(Screenshot and code edit data)
···
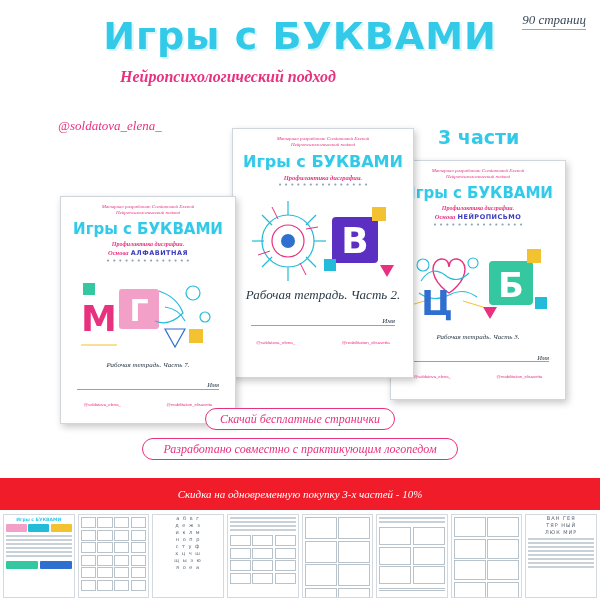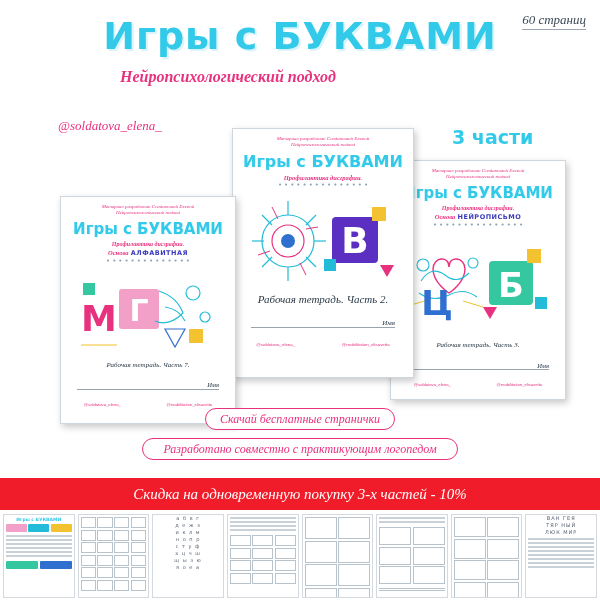--- a/index.html
+++ b/index.html
@@ -313,7 +313,7 @@
 <div class="page">
 
   <div class="main-title">Игры с БУКВАМИ</div>
-  <div class="pages-count">60 страниц</div>
+  <div class="pages-count">90 страниц</div>
   <div class="subtitle-1">Нейропсихологический подход</div>
   <div class="handle">@soldatova_elena_</div>
   <div class="parts-badge">3 части</div>

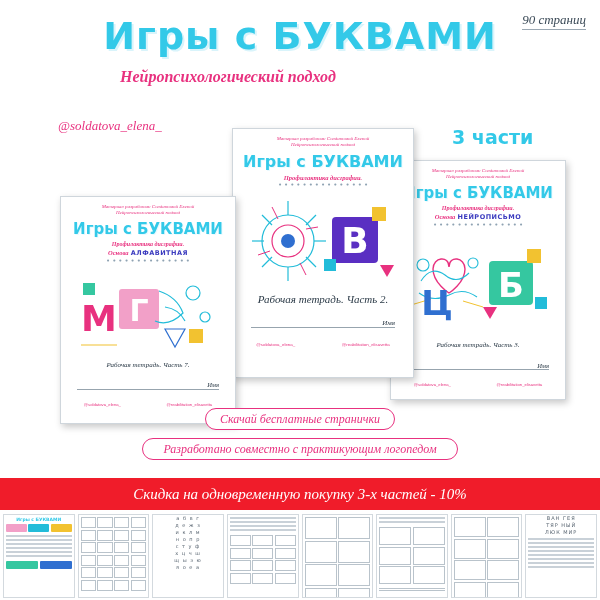--- a/index.html
+++ b/index.html
@@ -76,7 +76,7 @@
   }
   .parts-badge {
     position: absolute;
-    left: 452px;
+    left: 438px;
     top: 126px;
     font-family: "DejaVu Sans", sans-serif;
     font-weight: bold;

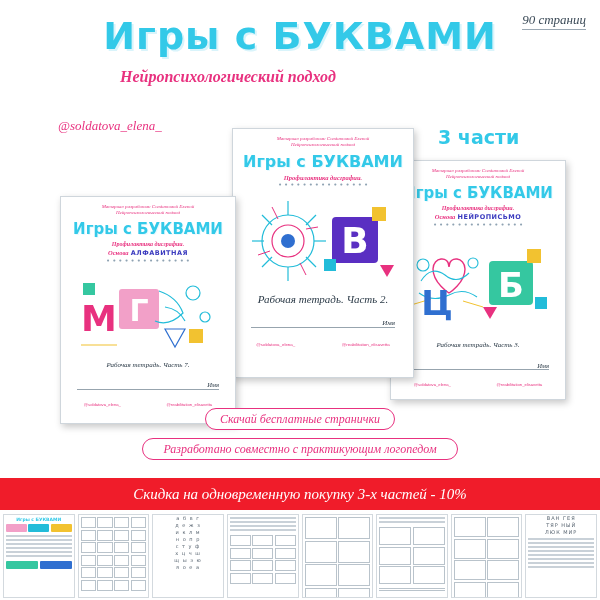--- a/index.html
+++ b/index.html
@@ -187,7 +187,7 @@
   #cover2 .c-sub { font-size: 6.5px; }
   #cover2 .c-theme { font-size: 7px; }
   #cover2 .art { width: 150px; height: 92px; }
-  #cover2 .c-work { font-size: 11px; margin-top: 6px; }
+  #cover2 .c-work { font-size: 13px; }
   #cover2 .c-name { font-size: 7px; margin: 14px 18px 0; }
   #cover2 .c-handles { font-size: 4.4px; margin-top: 14px; }
   #cover2 .dotted-row span { font-size: 7px; }

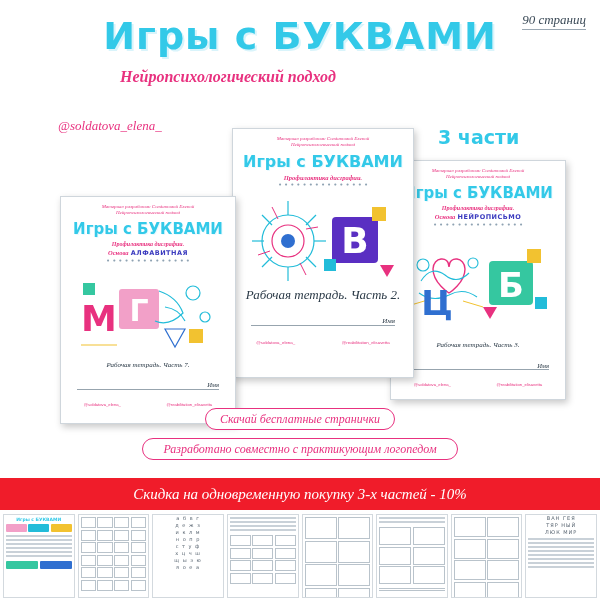--- a/index.html
+++ b/index.html
@@ -198,7 +198,7 @@
   #cover3 .c-sub { font-size: 6px; }
   #cover3 .c-theme { font-size: 6.5px; }
   #cover3 .art { width: 150px; height: 90px; }
-  #cover3 .c-work { font-size: 7px; margin-top: 16px; }
+  #cover3 .c-work { font-size: 7px; margin-top: 8px; }
   #cover3 .c-name { font-size: 6.5px; margin: 13px 16px 0; }
   #cover3 .c-handles { font-size: 4.2px; margin-top: 12px; }
   #cover3 .dotted-row span { font-size: 7px; }

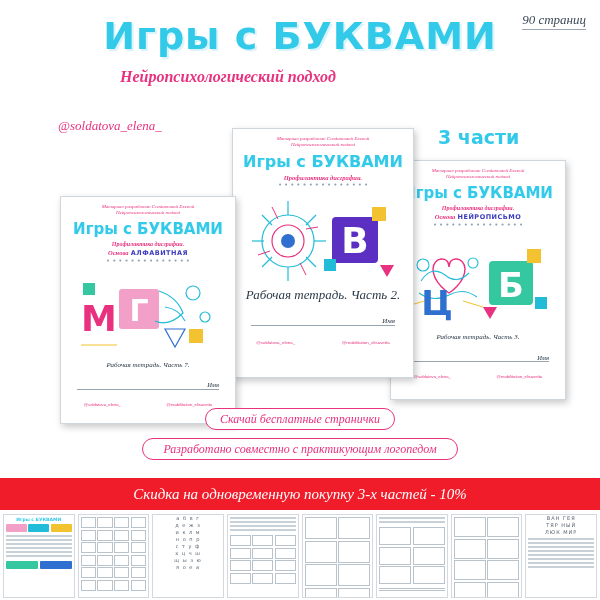--- a/index.html
+++ b/index.html
@@ -235,7 +235,7 @@
     text-align: center;
     font-family: "Liberation Serif", serif;
     font-style: italic;
-    font-size: 15px;
+    font-size: 11px;
     line-height: 32px;
     z-index: 7;
   }

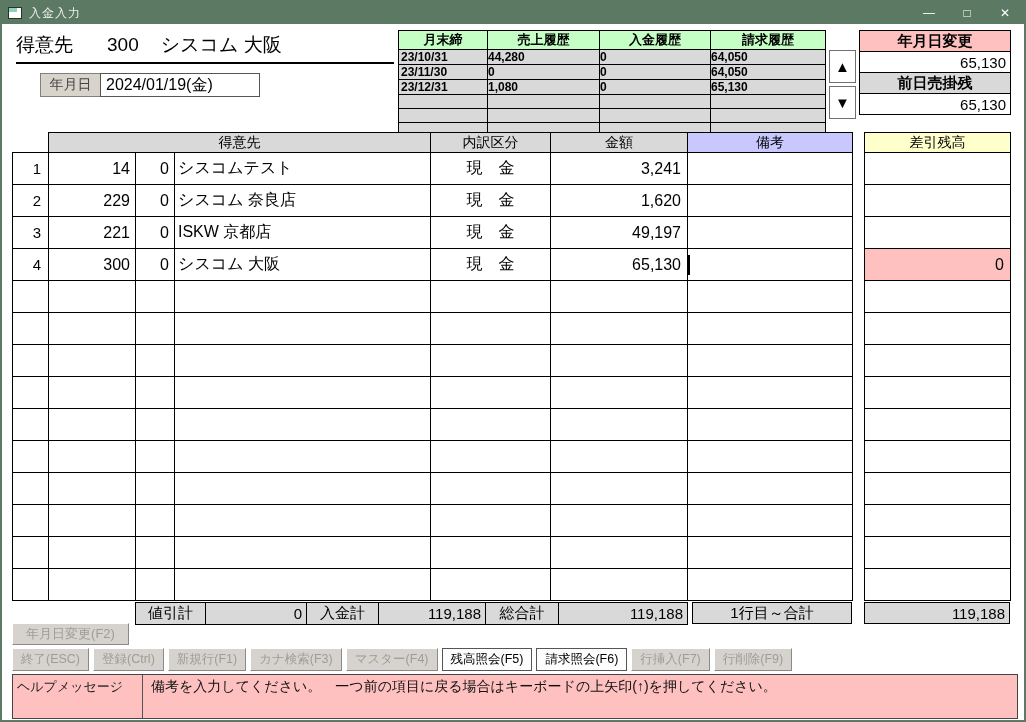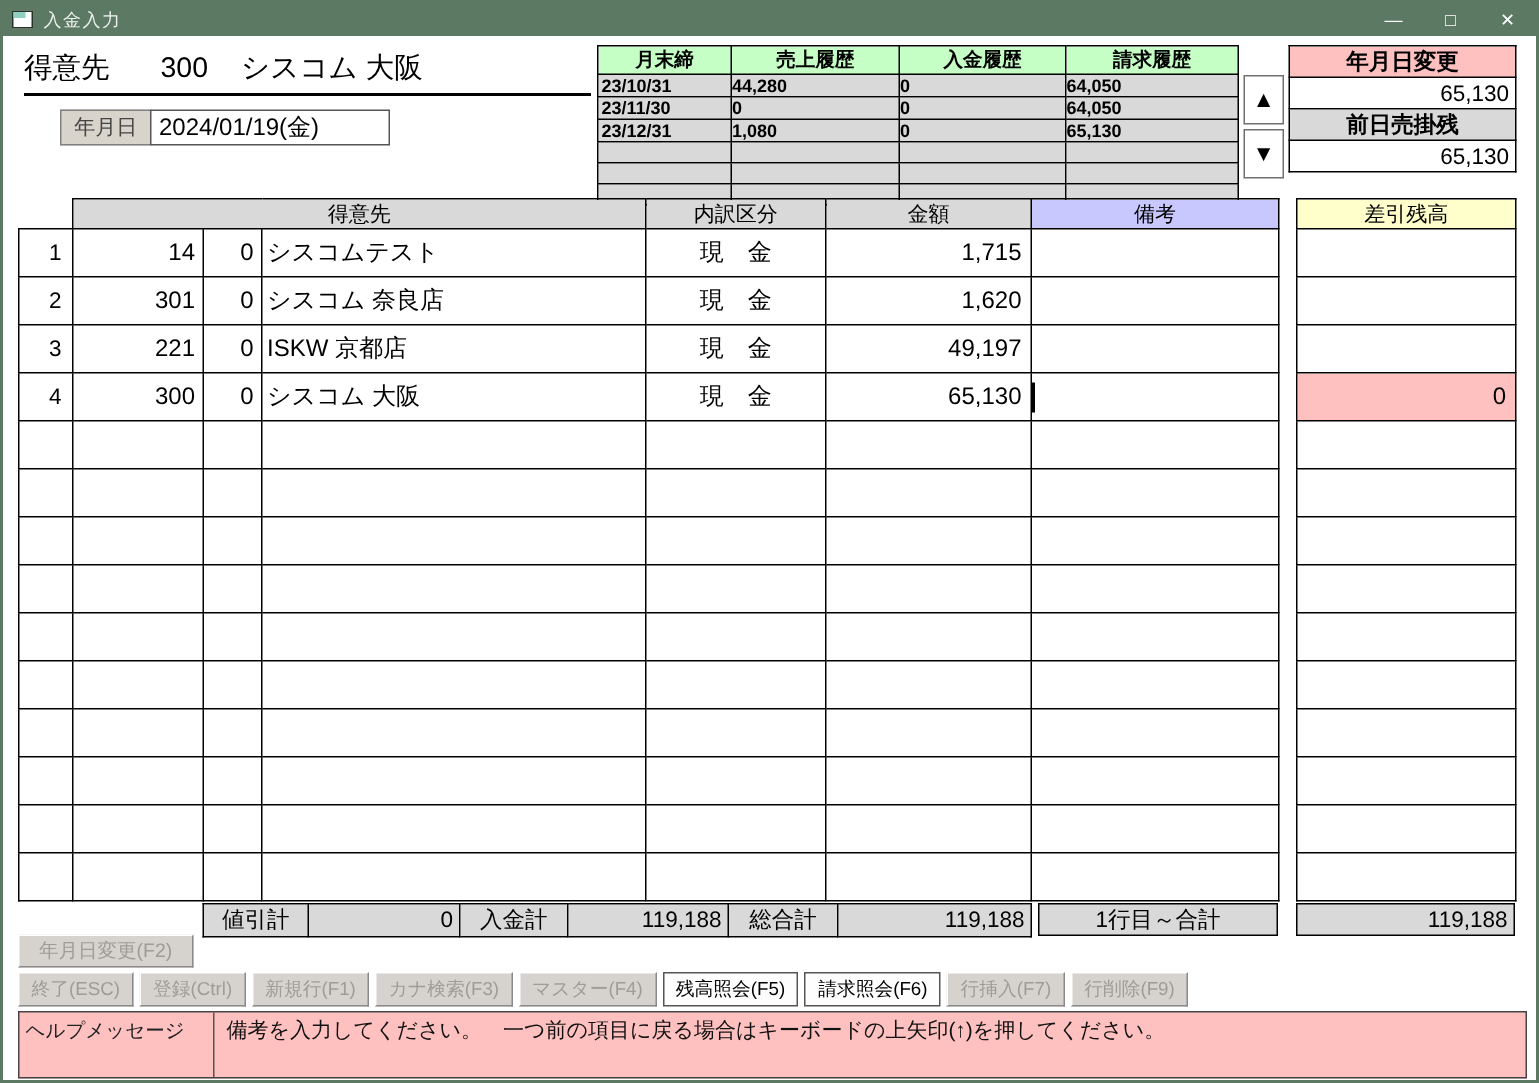--- a/index.html
+++ b/index.html
@@ -215,7 +215,7 @@
           <td class="sub">0</td>
           <td class="name">シスコムテスト</td>
           <td class="type">現　金</td>
-          <td class="amount">1,715</td>
+          <td class="amount">3,241</td>
           <td class="note"></td>
         </tr>
         <tr>

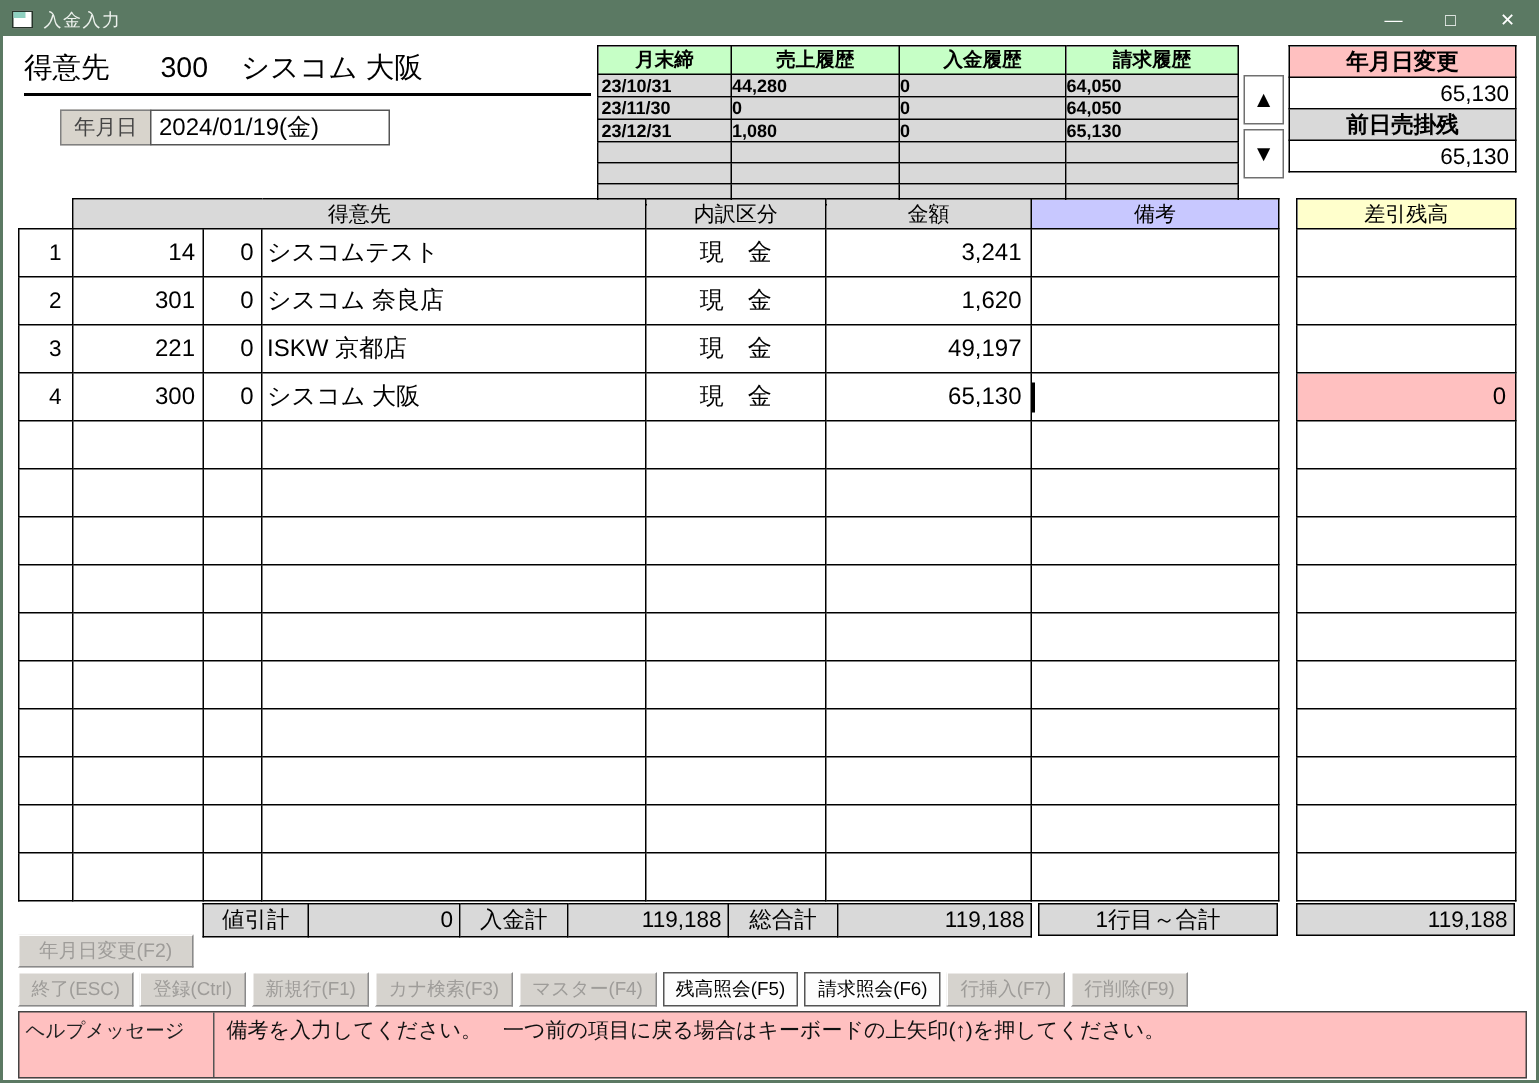--- a/index.html
+++ b/index.html
@@ -220,7 +220,7 @@
         </tr>
         <tr>
           <td class="rowno">2</td>
-          <td class="code">301</td>
+          <td class="code">229</td>
           <td class="sub">0</td>
           <td class="name">シスコム 奈良店</td>
           <td class="type">現　金</td>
···
Count how many lines in the entries contain "work", then state that number alone.

4